RECORDS PROVIDED:
····················

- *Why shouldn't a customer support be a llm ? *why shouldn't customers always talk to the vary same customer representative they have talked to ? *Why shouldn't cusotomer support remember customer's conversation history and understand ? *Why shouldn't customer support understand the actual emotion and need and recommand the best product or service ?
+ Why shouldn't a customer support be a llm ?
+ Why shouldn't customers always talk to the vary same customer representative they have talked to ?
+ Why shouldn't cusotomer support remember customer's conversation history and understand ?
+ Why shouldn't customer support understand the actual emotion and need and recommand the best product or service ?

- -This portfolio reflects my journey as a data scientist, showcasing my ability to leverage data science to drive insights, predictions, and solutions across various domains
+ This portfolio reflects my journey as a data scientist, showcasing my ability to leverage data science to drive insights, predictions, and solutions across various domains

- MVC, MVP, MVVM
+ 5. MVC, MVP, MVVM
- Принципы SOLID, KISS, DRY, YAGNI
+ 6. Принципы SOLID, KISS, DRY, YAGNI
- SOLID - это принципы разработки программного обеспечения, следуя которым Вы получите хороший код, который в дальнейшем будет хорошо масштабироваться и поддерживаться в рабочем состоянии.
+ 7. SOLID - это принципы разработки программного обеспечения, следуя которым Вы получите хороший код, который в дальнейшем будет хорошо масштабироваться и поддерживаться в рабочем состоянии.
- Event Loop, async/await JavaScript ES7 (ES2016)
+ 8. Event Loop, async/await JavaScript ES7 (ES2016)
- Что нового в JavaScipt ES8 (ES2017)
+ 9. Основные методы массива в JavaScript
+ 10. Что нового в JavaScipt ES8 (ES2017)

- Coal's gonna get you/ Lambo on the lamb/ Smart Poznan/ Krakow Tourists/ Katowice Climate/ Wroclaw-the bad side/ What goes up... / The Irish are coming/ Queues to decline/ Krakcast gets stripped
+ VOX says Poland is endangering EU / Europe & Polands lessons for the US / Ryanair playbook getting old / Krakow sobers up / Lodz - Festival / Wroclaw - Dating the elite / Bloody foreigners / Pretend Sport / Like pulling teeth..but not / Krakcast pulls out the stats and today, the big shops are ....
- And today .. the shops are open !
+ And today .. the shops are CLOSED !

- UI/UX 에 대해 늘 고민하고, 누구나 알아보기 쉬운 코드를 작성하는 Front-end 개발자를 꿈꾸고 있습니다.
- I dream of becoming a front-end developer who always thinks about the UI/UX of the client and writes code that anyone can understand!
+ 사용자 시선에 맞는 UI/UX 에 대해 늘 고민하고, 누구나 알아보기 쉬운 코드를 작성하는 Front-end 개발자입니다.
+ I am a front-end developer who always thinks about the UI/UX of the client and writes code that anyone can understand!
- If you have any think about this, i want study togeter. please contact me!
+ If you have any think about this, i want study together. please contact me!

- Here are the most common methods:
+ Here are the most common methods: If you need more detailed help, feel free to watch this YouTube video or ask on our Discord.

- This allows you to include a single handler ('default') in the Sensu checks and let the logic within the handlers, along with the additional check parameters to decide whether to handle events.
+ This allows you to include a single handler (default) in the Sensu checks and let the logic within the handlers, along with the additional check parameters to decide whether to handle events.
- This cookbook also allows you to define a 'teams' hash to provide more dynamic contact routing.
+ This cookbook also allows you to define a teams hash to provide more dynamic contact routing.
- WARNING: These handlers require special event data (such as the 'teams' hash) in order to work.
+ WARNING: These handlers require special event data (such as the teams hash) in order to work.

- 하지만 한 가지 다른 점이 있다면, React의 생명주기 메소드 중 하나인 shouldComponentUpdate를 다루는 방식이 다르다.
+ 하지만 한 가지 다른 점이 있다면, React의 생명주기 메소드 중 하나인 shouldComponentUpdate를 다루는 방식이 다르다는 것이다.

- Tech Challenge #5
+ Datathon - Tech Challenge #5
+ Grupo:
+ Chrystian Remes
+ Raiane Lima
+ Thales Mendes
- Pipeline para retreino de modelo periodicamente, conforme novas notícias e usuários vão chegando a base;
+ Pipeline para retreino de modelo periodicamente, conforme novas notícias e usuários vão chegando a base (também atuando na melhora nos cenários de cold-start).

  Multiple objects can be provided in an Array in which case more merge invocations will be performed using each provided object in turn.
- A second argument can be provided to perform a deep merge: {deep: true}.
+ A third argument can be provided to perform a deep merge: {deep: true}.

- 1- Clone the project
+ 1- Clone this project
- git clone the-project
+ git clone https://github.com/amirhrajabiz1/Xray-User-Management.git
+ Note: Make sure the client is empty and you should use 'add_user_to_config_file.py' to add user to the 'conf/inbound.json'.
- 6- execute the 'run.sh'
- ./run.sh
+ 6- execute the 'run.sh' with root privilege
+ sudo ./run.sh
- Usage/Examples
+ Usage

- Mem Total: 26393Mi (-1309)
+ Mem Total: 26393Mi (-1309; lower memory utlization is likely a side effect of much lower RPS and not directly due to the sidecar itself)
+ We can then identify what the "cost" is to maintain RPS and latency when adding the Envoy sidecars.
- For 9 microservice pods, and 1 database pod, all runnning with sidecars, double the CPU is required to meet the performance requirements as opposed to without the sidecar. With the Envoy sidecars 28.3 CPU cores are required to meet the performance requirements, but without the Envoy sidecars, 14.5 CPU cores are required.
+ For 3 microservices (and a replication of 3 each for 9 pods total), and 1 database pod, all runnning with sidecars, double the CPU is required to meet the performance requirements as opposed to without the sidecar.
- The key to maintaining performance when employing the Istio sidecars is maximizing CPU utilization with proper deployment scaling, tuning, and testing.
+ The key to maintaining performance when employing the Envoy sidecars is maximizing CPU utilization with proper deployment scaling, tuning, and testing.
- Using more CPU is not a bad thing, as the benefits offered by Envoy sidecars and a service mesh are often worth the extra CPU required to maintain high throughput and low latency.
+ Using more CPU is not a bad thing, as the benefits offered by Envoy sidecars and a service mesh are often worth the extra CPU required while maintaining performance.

····················

An exact reproduction of the data is required. Leave nothing out.

SOLUTION FOR THIS TASK:
- *Why shouldn't a customer support be a llm ? *why shouldn't customers always talk to the vary same customer representative they have talked to ? *Why shouldn't cusotomer support remember customer's conversation history and understand ? *Why shouldn't customer support understand the actual emotion and need and recommand the best product or service ?
+ Why shouldn't a customer support be a llm ?
+ Why shouldn't customers always talk to the vary same customer representative they have talked to ?
+ Why shouldn't cusotomer support remember customer's conversation history and understand ?
+ Why shouldn't customer support understand the actual emotion and need and recommand the best product or service ?

- -This portfolio reflects my journey as a data scientist, showcasing my ability to leverage data science to drive insights, predictions, and solutions across various domains
+ This portfolio reflects my journey as a data scientist, showcasing my ability to leverage data science to drive insights, predictions, and solutions across various domains

- MVC, MVP, MVVM
+ 5. MVC, MVP, MVVM
- Принципы SOLID, KISS, DRY, YAGNI
+ 6. Принципы SOLID, KISS, DRY, YAGNI
- SOLID - это принципы разработки программного обеспечения, следуя которым Вы получите хороший код, который в дальнейшем будет хорошо масштабироваться и поддерживаться в рабочем состоянии.
+ 7. SOLID - это принципы разработки программного обеспечения, следуя которым Вы получите хороший код, который в дальнейшем будет хорошо масштабироваться и поддерживаться в рабочем состоянии.
- Event Loop, async/await JavaScript ES7 (ES2016)
+ 8. Event Loop, async/await JavaScript ES7 (ES2016)
- Что нового в JavaScipt ES8 (ES2017)
+ 9. Основные методы массива в JavaScript
+ 10. Что нового в JavaScipt ES8 (ES2017)

- Coal's gonna get you/ Lambo on the lamb/ Smart Poznan/ Krakow Tourists/ Katowice Climate/ Wroclaw-the bad side/ What goes up... / The Irish are coming/ Queues to decline/ Krakcast gets stripped
+ VOX says Poland is endangering EU / Europe & Polands lessons for the US / Ryanair playbook getting old / Krakow sobers up / Lodz - Festival / Wroclaw - Dating the elite / Bloody foreigners / Pretend Sport / Like pulling teeth..but not / Krakcast pulls out the stats and today, the big shops are ....
- And today .. the shops are open !
+ And today .. the shops are CLOSED !

- UI/UX 에 대해 늘 고민하고, 누구나 알아보기 쉬운 코드를 작성하는 Front-end 개발자를 꿈꾸고 있습니다.
- I dream of becoming a front-end developer who always thinks about the UI/UX of the client and writes code that anyone can understand!
+ 사용자 시선에 맞는 UI/UX 에 대해 늘 고민하고, 누구나 알아보기 쉬운 코드를 작성하는 Front-end 개발자입니다.
+ I am a front-end developer who always thinks about the UI/UX of the client and writes code that anyone can understand!
- If you have any think about this, i want study togeter. please contact me!
+ If you have any think about this, i want study together. please contact me!

- Here are the most common methods:
+ Here are the most common methods: If you need more detailed help, feel free to watch this YouTube video or ask on our Discord.

- This allows you to include a single handler ('default') in the Sensu checks and let the logic within the handlers, along with the additional check parameters to decide whether to handle events.
+ This allows you to include a single handler (default) in the Sensu checks and let the logic within the handlers, along with the additional check parameters to decide whether to handle events.
- This cookbook also allows you to define a 'teams' hash to provide more dynamic contact routing.
+ This cookbook also allows you to define a teams hash to provide more dynamic contact routing.
- WARNING: These handlers require special event data (such as the 'teams' hash) in order to work.
+ WARNING: These handlers require special event data (such as the teams hash) in order to work.

- 하지만 한 가지 다른 점이 있다면, React의 생명주기 메소드 중 하나인 shouldComponentUpdate를 다루는 방식이 다르다.
+ 하지만 한 가지 다른 점이 있다면, React의 생명주기 메소드 중 하나인 shouldComponentUpdate를 다루는 방식이 다르다는 것이다.

- Tech Challenge #5
+ Datathon - Tech Challenge #5
+ Grupo:
+ Chrystian Remes
+ Raiane Lima
+ Thales Mendes
- Pipeline para retreino de modelo periodicamente, conforme novas notícias e usuários vão chegando a base;
+ Pipeline para retreino de modelo periodicamente, conforme novas notícias e usuários vão chegando a base (também atuando na melhora nos cenários de cold-start).

  Multiple objects can be provided in an Array in which case more merge invocations will be performed using each provided object in turn.
- A second argument can be provided to perform a deep merge: {deep: true}.
+ A third argument can be provided to perform a deep merge: {deep: true}.

- 1- Clone the project
+ 1- Clone this project
- git clone the-project
+ git clone https://github.com/amirhrajabiz1/Xray-User-Management.git
+ Note: Make sure the client is empty and you should use 'add_user_to_config_file.py' to add user to the 'conf/inbound.json'.
- 6- execute the 'run.sh'
- ./run.sh
+ 6- execute the 'run.sh' with root privilege
+ sudo ./run.sh
- Usage/Examples
+ Usage

- Mem Total: 26393Mi (-1309)
+ Mem Total: 26393Mi (-1309; lower memory utlization is likely a side effect of much lower RPS and not directly due to the sidecar itself)
+ We can then identify what the "cost" is to maintain RPS and latency when adding the Envoy sidecars.
- For 9 microservice pods, and 1 database pod, all runnning with sidecars, double the CPU is required to meet the performance requirements as opposed to without the sidecar. With the Envoy sidecars 28.3 CPU cores are required to meet the performance requirements, but without the Envoy sidecars, 14.5 CPU cores are required.
+ For 3 microservices (and a replication of 3 each for 9 pods total), and 1 database pod, all runnning with sidecars, double the CPU is required to meet the performance requirements as opposed to without the sidecar.
- The key to maintaining performance when employing the Istio sidecars is maximizing CPU utilization with proper deployment scaling, tuning, and testing.
+ The key to maintaining performance when employing the Envoy sidecars is maximizing CPU utilization with proper deployment scaling, tuning, and testing.
- Using more CPU is not a bad thing, as the benefits offered by Envoy sidecars and a service mesh are often worth the extra CPU required to maintain high throughput and low latency.
+ Using more CPU is not a bad thing, as the benefits offered by Envoy sidecars and a service mesh are often worth the extra CPU required while maintaining performance.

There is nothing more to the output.